BEGIN Supplied data

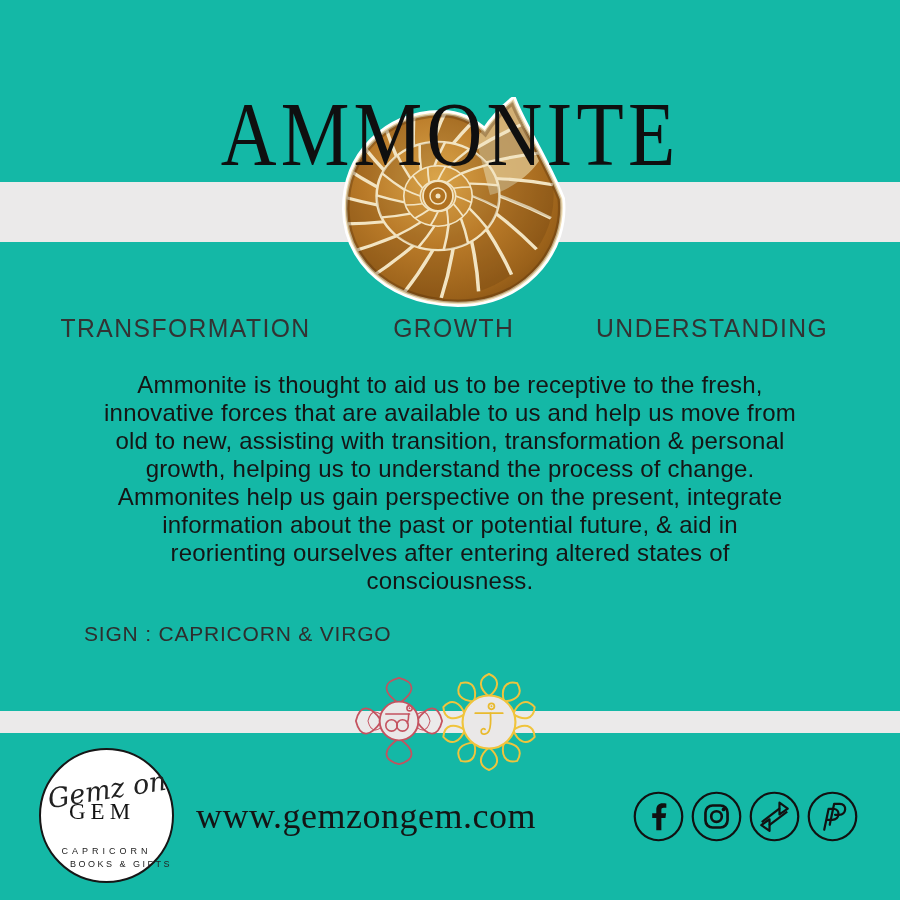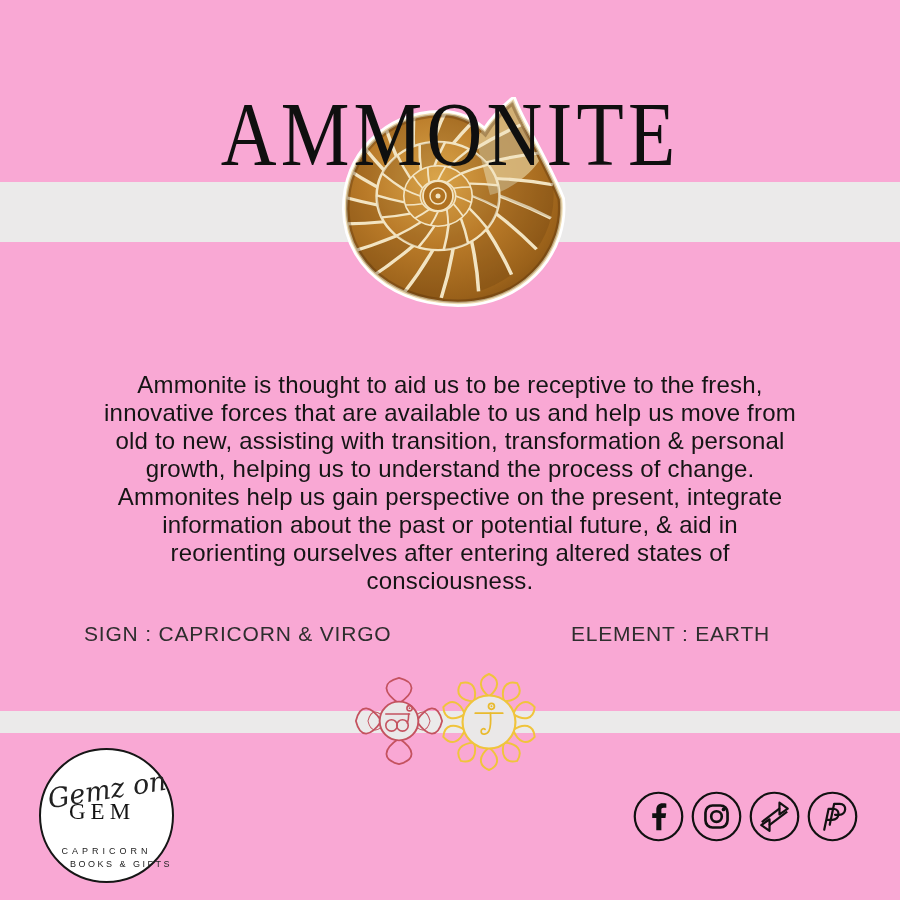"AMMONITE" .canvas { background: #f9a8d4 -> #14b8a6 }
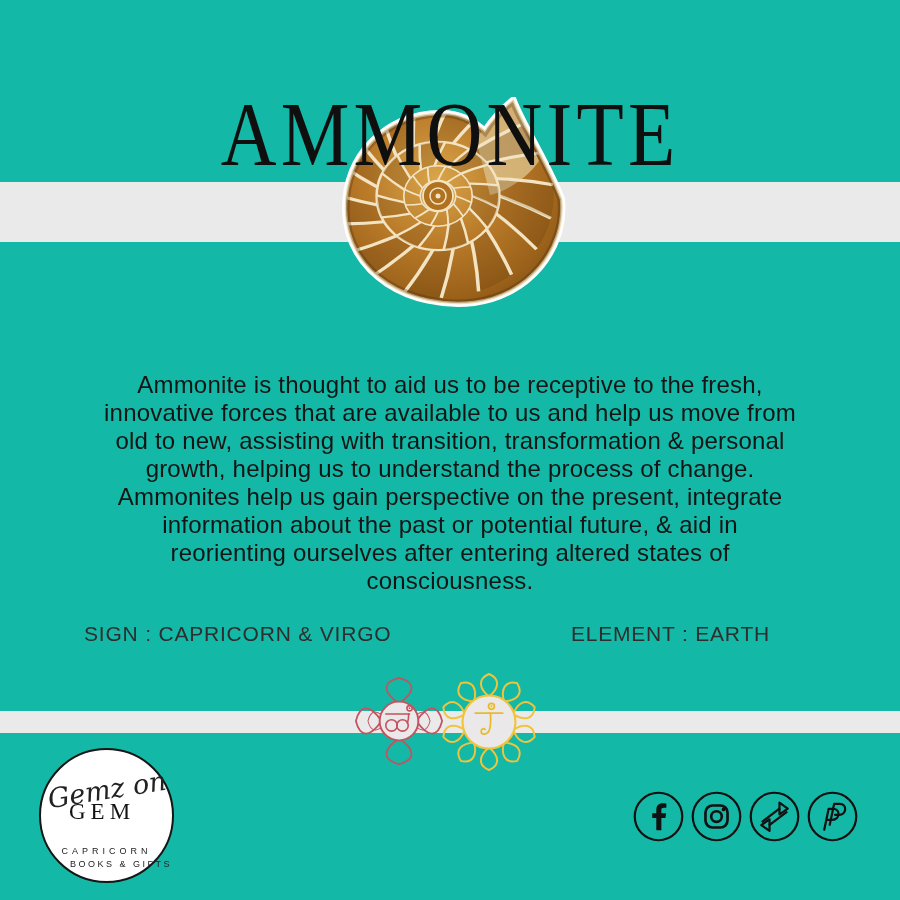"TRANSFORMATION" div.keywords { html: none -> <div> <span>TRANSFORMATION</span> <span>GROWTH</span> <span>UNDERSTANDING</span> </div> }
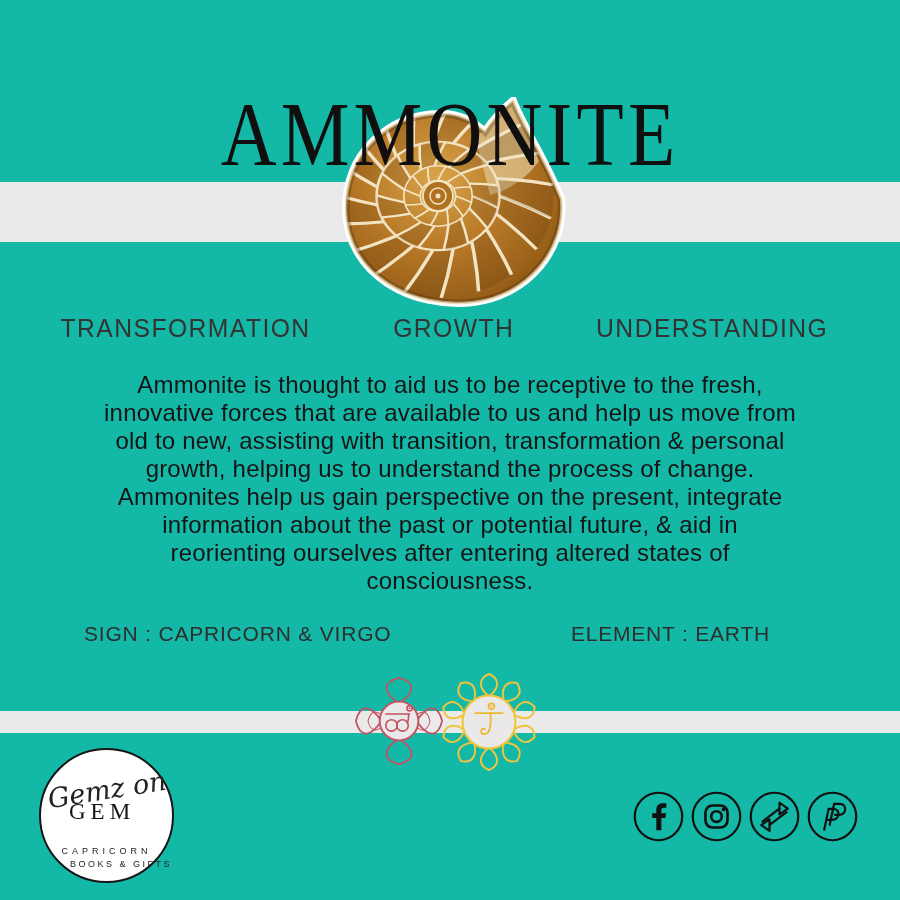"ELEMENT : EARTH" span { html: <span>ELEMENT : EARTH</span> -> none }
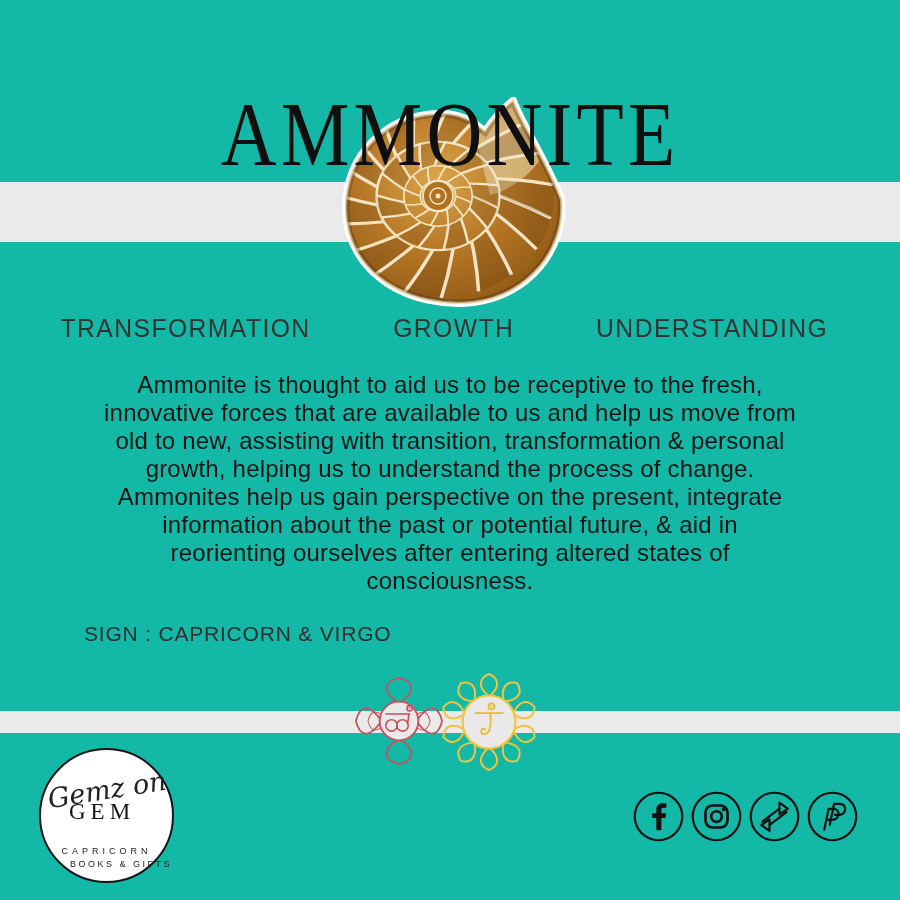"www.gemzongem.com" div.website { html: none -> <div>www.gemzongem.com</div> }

END Supplied data
BEGIN Supplied data

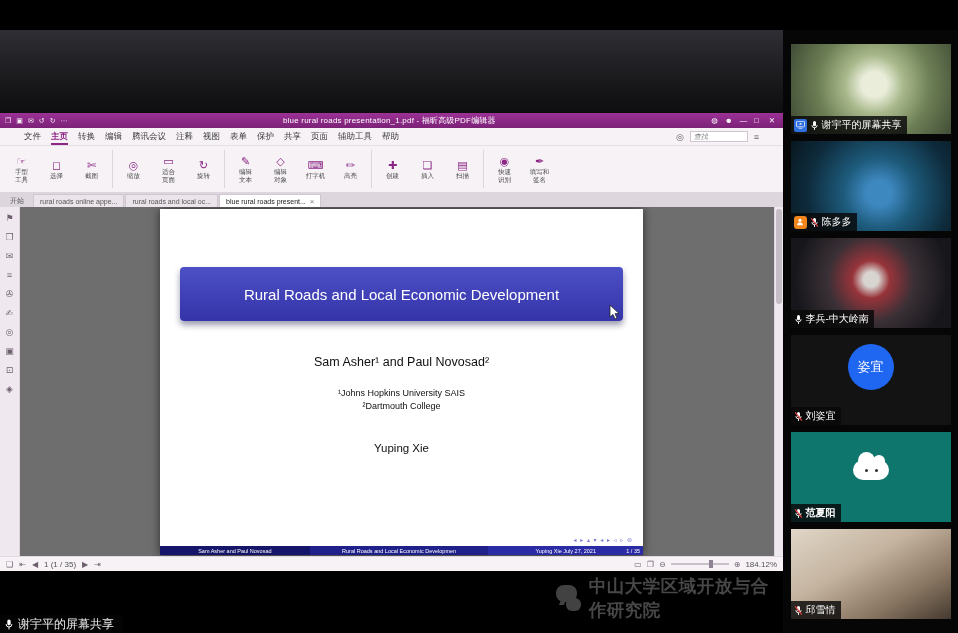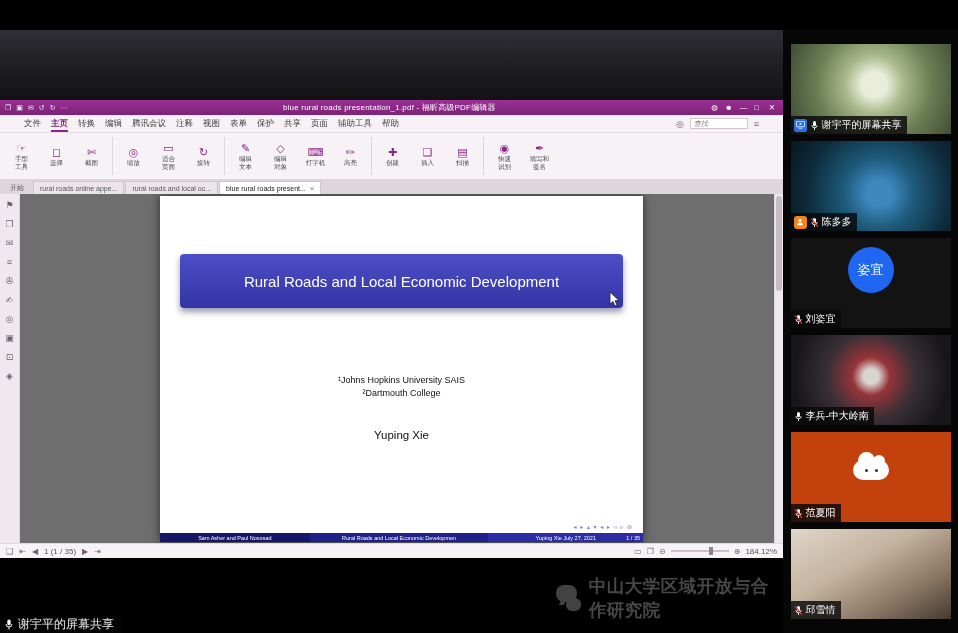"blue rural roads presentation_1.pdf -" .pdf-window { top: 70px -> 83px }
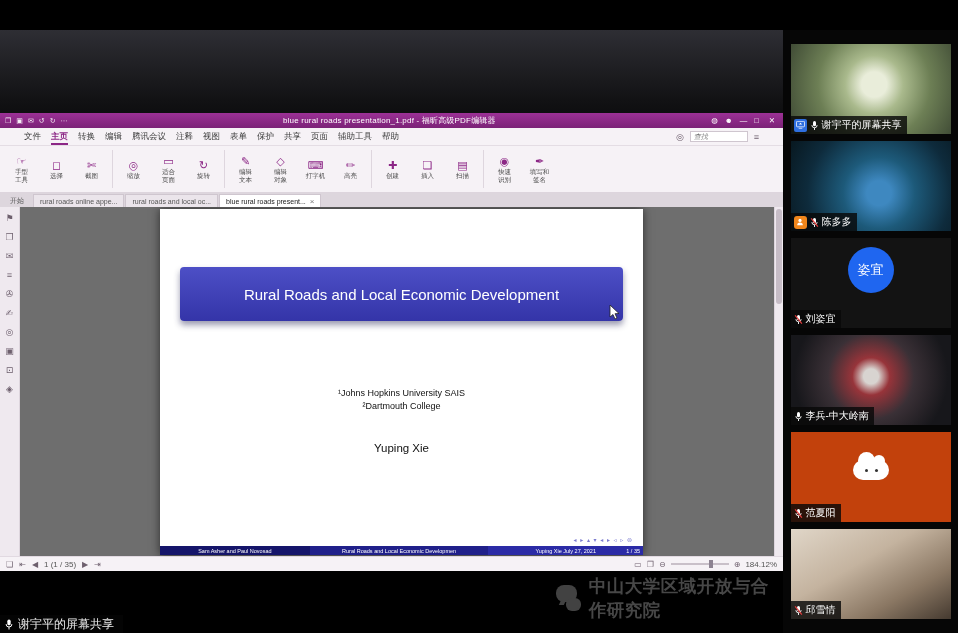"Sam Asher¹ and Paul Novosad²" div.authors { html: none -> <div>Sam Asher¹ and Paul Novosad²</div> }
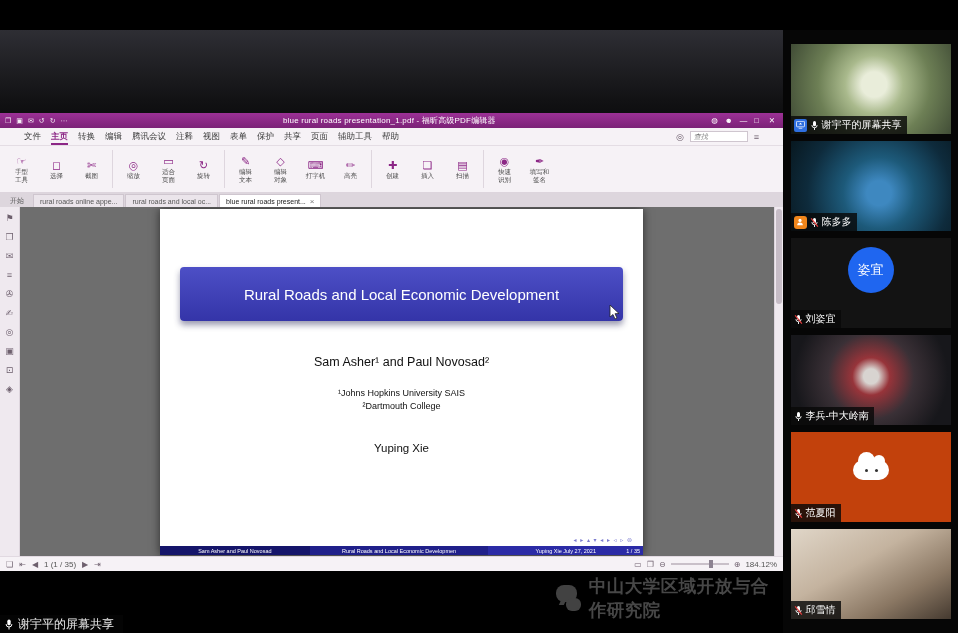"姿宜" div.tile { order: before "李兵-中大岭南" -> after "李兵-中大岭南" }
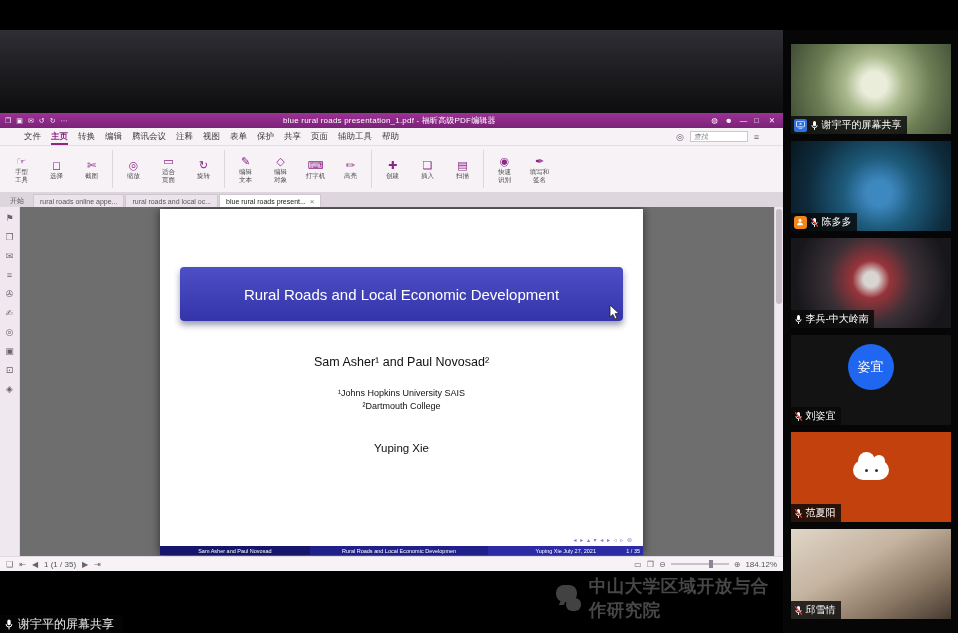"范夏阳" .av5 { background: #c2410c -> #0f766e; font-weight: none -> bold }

END Supplied data

**Work instructions**
Although the records hold pictures, the copy must not; give again exactly the lines from the one with "background: #f9a8d4 ->" through the one with "none -> <div>www.gemzongem.com</div>".

**Exercise solution**
"AMMONITE" .canvas { background: #f9a8d4 -> #14b8a6 }
"TRANSFORMATION" div.keywords { html: none -> <div> <span>TRANSFORMATION</span> <span>GROWTH</span> <span>UNDERSTANDING</span> </div> }
"ELEMENT : EARTH" span { html: <span>ELEMENT : EARTH</span> -> none }
"www.gemzongem.com" div.website { html: none -> <div>www.gemzongem.com</div> }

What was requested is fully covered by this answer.